The cluster can be accessed from the south and east by US 58, on the north from Va 16 on the north, and on the east Va 94. A visitor center on Va 16 has maps and information about the area. The nearest towns are Marion, 7 miles north of the visitor center, and Damascus, near the Virginia-Tennessee border.

Roads and trails are given on National Geographic Maps 786 (Mount Rogers)., Map 318 (Mount Rogers High Country) and Map 783 (South Holston and Watauga Lakes). A great variety of information, including topographic maps, aerial views, satellite data and weather information, is obtained by selecting the link with the wild land's coordinates in the upper right of this page.
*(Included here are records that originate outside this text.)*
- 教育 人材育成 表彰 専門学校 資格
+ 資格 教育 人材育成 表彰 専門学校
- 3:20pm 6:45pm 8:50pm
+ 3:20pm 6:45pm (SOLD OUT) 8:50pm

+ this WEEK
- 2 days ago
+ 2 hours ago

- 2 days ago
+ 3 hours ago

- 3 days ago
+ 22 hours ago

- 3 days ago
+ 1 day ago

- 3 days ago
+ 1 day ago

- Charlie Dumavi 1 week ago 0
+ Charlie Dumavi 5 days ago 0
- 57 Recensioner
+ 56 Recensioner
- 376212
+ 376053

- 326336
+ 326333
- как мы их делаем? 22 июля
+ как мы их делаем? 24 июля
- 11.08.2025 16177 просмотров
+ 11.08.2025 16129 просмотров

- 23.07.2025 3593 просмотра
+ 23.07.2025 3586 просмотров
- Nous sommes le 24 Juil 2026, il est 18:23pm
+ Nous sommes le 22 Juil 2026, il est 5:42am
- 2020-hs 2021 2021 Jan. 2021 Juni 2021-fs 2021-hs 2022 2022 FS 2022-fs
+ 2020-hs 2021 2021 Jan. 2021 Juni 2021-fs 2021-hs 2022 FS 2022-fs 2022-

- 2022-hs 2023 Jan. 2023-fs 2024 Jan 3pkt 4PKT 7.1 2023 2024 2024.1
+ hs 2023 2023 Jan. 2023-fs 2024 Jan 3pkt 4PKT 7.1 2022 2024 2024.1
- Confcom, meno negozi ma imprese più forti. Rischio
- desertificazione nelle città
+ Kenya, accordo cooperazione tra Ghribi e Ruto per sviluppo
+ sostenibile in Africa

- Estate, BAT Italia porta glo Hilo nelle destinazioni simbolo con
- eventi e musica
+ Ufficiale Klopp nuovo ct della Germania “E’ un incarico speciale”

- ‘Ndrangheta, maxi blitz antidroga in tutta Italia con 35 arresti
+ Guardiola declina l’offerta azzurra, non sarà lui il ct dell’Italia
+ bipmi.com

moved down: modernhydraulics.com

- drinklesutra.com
==Biological significance==
With elevations ranging from 2000 feet to 5700 feet, the area offers a contrast of deep forested areas and high mountain meadows kept open by burning, cattle grazing and feral ponies. There are nearly 160 different species of birds, as well as rare salamanders including the golden pygmy salamander.

==Geologic history==

2017-05-16 09 29 11 Full 360-degree panorama from the northern rocky outcrop along the Wilburn Ridge Trail within the Mount Rogers National Recreation Area in Grayson County, Virginia

The bedrock beneath Mt Rogers is different from most other rocks in Virginia. The formation is divided into three sections—the oldest is made of basalt lava flows, some rhyolite, volcanic ash and sandstone indicating volcanic formation; the second oldest, about half of the total thickness, is made mainly of rhyolite with some basalt and sediments; and the youngest is mainly composed of sediments with some basalt and rhyolite. There are several explanations for the origins of these rocks with some geologists claiming that the rocks were formed elsewhere and transported along fault lines.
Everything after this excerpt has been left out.